At United Work and Travel's Ocean City office, program director Anne Marie Conestabile is giving orientation to a roomful of students from Eastern Europe and the Dominican Republic.
"You are our guests, you are invited by the government of the United States to have a wonderful cultural experience here in Ocean City, Md.," she says.
But Conestabile says hundreds of kids who applied to come to Ocean City this summer aren't here yet because their J-1 visas haven't been approved, causing staff shortages at many resort businesses.
"Employers are calling me [asking], 'where are our kids? It's Memorial Day weekend, what's going on?' And the reason is because of the heightened security levels in our country.

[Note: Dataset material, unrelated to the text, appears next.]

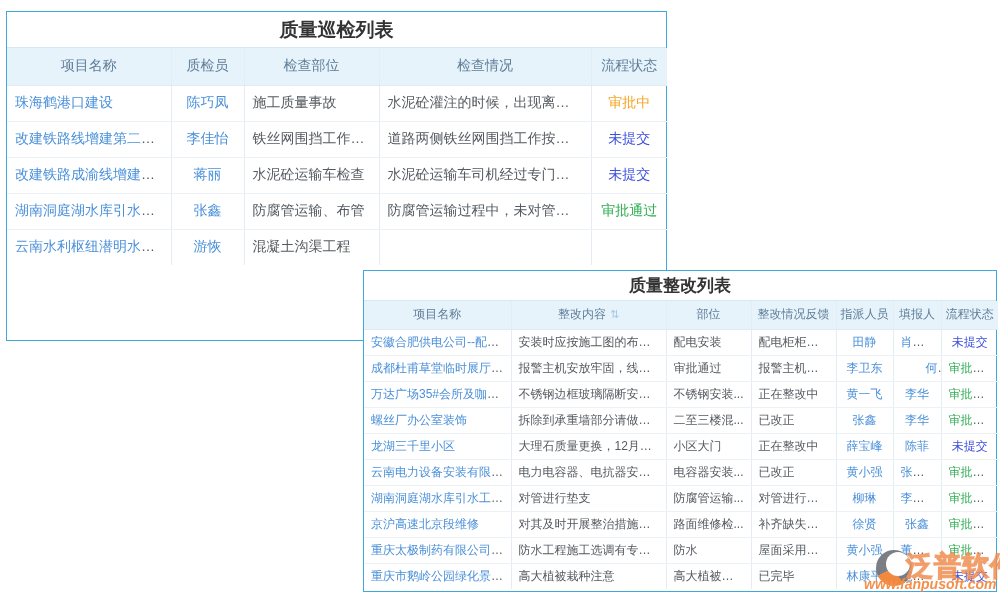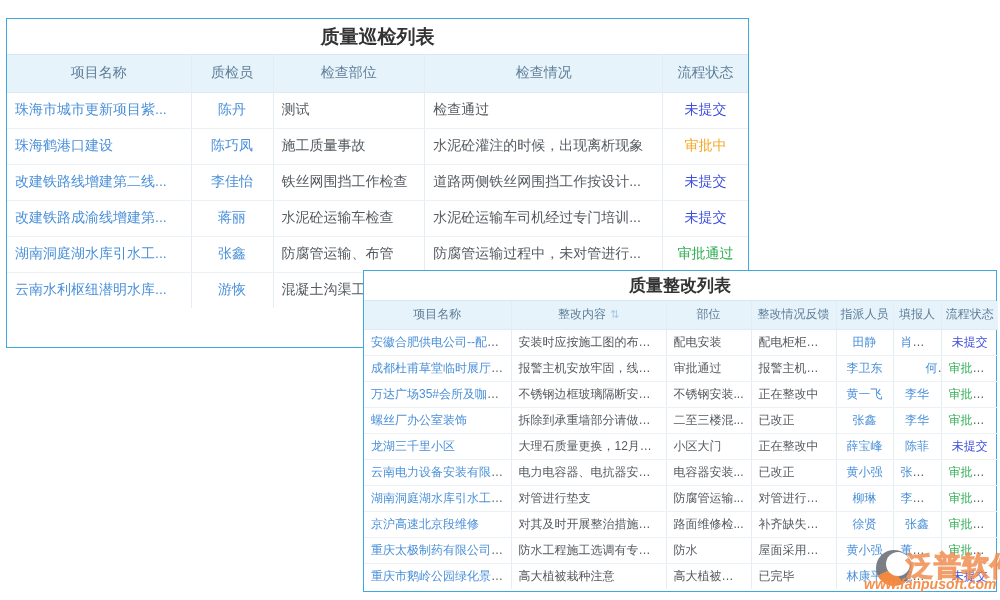"质量巡检列表" .panel-inspection { top: 18px -> 11px; width: 743px -> 661px }
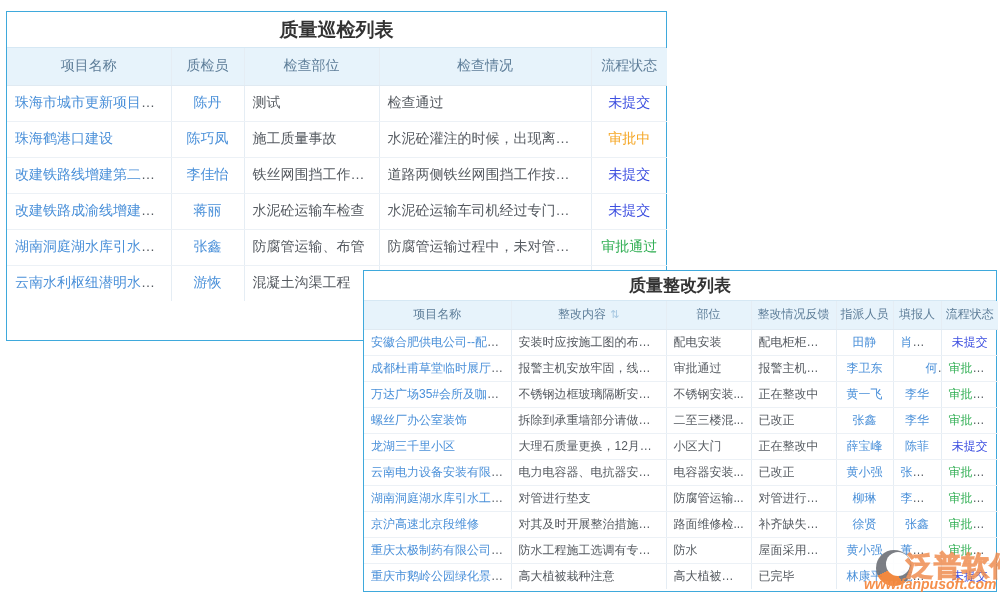"珠海市城市更新项目紫..." tr { html: <tr> <td><span>珠海市城市更新项目紫...</span></td> <td><span>陈丹</span></td> <td>测试</td> <td>检查通过</td> <td><span>未提交</span></td> </tr> -> none }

Since the Boston marathon, they've heightened the security level to a high peak."
The net effect of that heightened security is that each of the more than 90,000 students expected in America this summer is being heavily screened, and consulates are holding their passports two to three weeks at a time.
And that's not even the biggest concern for the work and travel industry right now.
The Senate Judiciary Committee' s proposed immigration reform bill seeks to not only switch control of the program from the State Department to Homeland Security, but it also would redefine the students as migrant workers rather than cultural exchange participants, and require companies who bring them here to pay the government a fee of $500 per student worker, with the money to be used to fund border security enhancements.
Some fear the proposed reform could cripple the student work program and travel industry, possibly stopping students like Ludmil from Moldova from experiencing this country altogether.
"America is the perfect place for experience, because here we see a lot of nationalities and this is a treasure for us because we can learn," says Ludmil.
Meanwhile Conestabile is hoping the students that she and the local businesses are waiting for, get here soon.